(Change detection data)
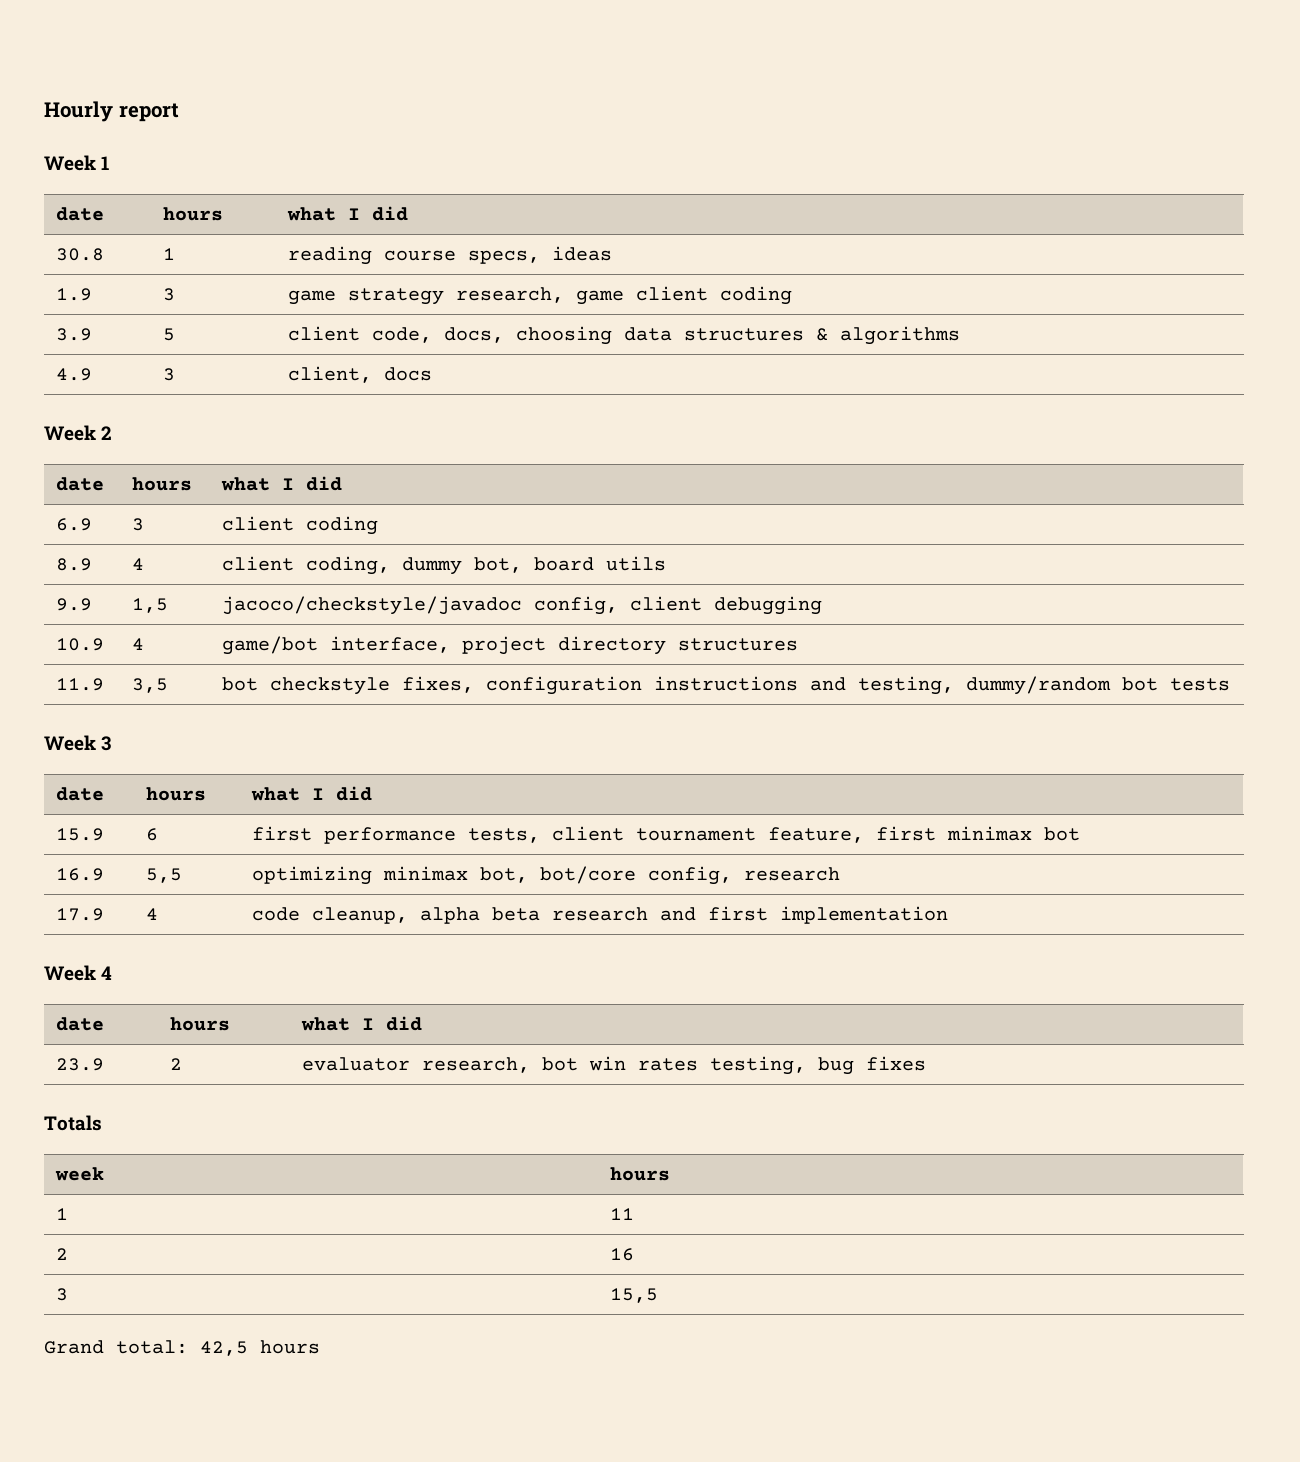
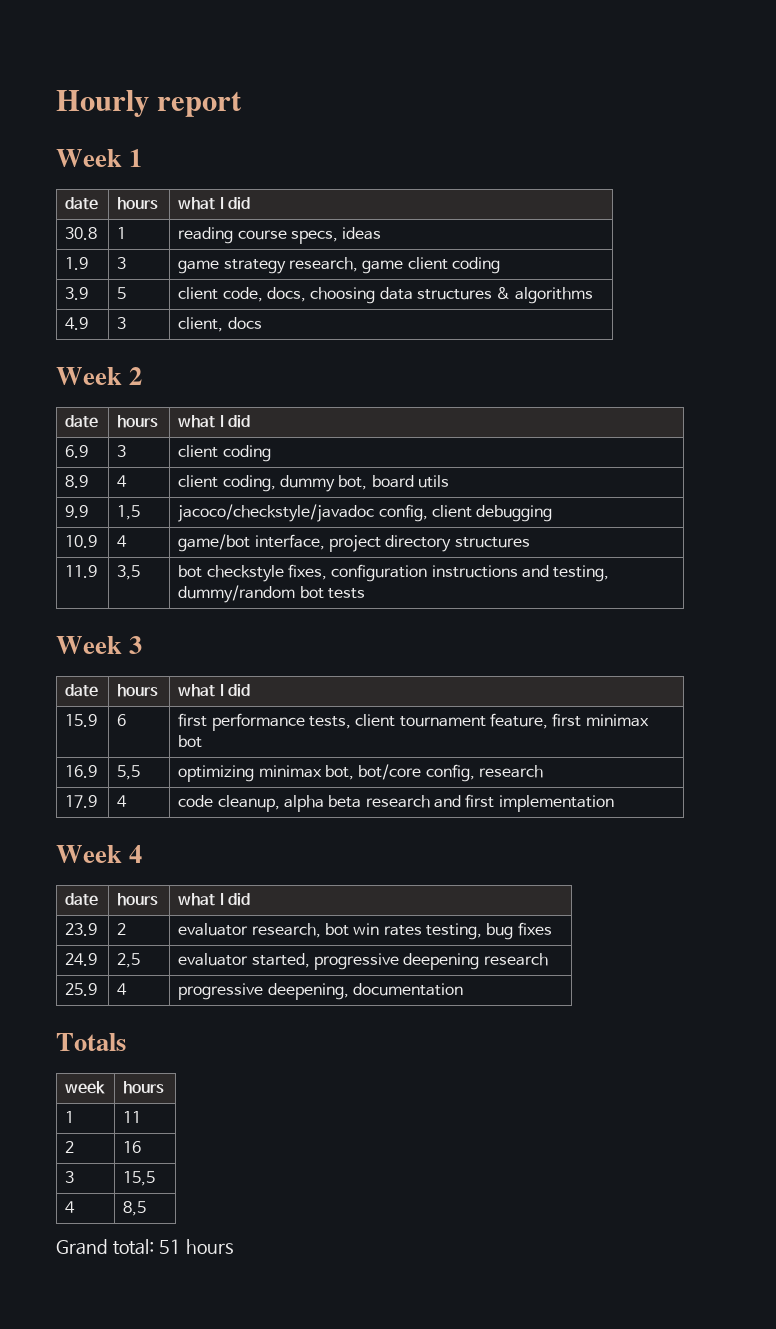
(927, 1063) none -> [65,953,98,966] [117,953,141,968] [178,953,548,970] [65,983,98,996] [117,983,128,995] [178,983,464,1000] // 24.9 | 2,5 | evaluator started, progressive deepening research // 25.9 | 4 | progressive deepening, documentation
(659, 1295) none -> [65,1201,76,1213] [123,1201,147,1216] // 4 | 8,5
[200,1341,248,1356] 42,5 -> [158,1239,181,1254] 51

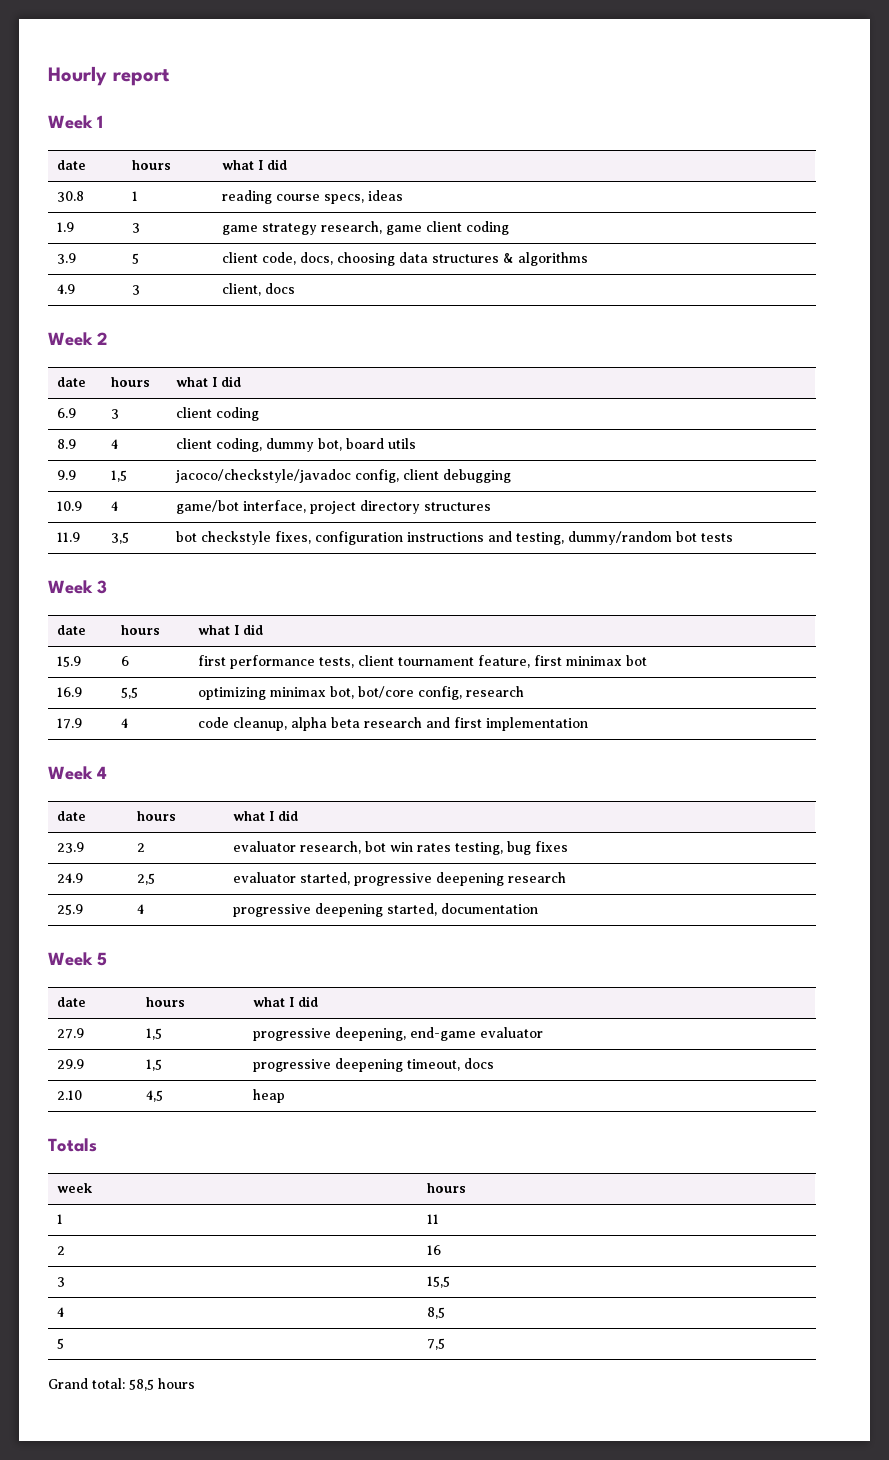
[267,983,464,1000] deepening, documentation -> [315,903,539,917] [48,952,107,966] [57,997,87,1007] [146,997,186,1007] [253,996,319,1007] [57,1028,85,1039] [146,1028,163,1040] [253,1027,544,1041] [57,1059,85,1069] [146,1059,163,1071] [253,1058,495,1072] [57,1090,83,1100] [146,1090,164,1102] [253,1089,286,1103] deepening started, documentation // Week 5 // date | hours | what I did // 27.9 | 1,5 | progressive deepening, end-game evaluator // 29.9 | 1,5 | progressive deepening timeout, docs // 2.10 | 4,5 | heap
(147, 1208) none -> [57,1338,65,1349] [427,1338,446,1350] // 5 | 7,5
[158,1239,181,1254] 51 -> [129,1379,154,1391] 58,5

_Action item_
Extract each line from the entries above that contains the string "evaluator".

_Written answer_
(927, 1063) none -> [65,953,98,966] [117,953,141,968] [178,953,548,970] [65,983,98,996] [117,983,128,995] [178,983,464,1000] // 24.9 | 2,5 | evaluator started, progressive deepening research // 25.9 | 4 | progressive deepening, documentation
[267,983,464,1000] deepening, documentation -> [315,903,539,917] [48,952,107,966] [57,997,87,1007] [146,997,186,1007] [253,996,319,1007] [57,1028,85,1039] [146,1028,163,1040] [253,1027,544,1041] [57,1059,85,1069] [146,1059,163,1071] [253,1058,495,1072] [57,1090,83,1100] [146,1090,164,1102] [253,1089,286,1103] deepening started, documentation // Week 5 // date | hours | what I did // 27.9 | 1,5 | progressive deepening, end-game evaluator // 29.9 | 1,5 | progressive deepening timeout, docs // 2.10 | 4,5 | heap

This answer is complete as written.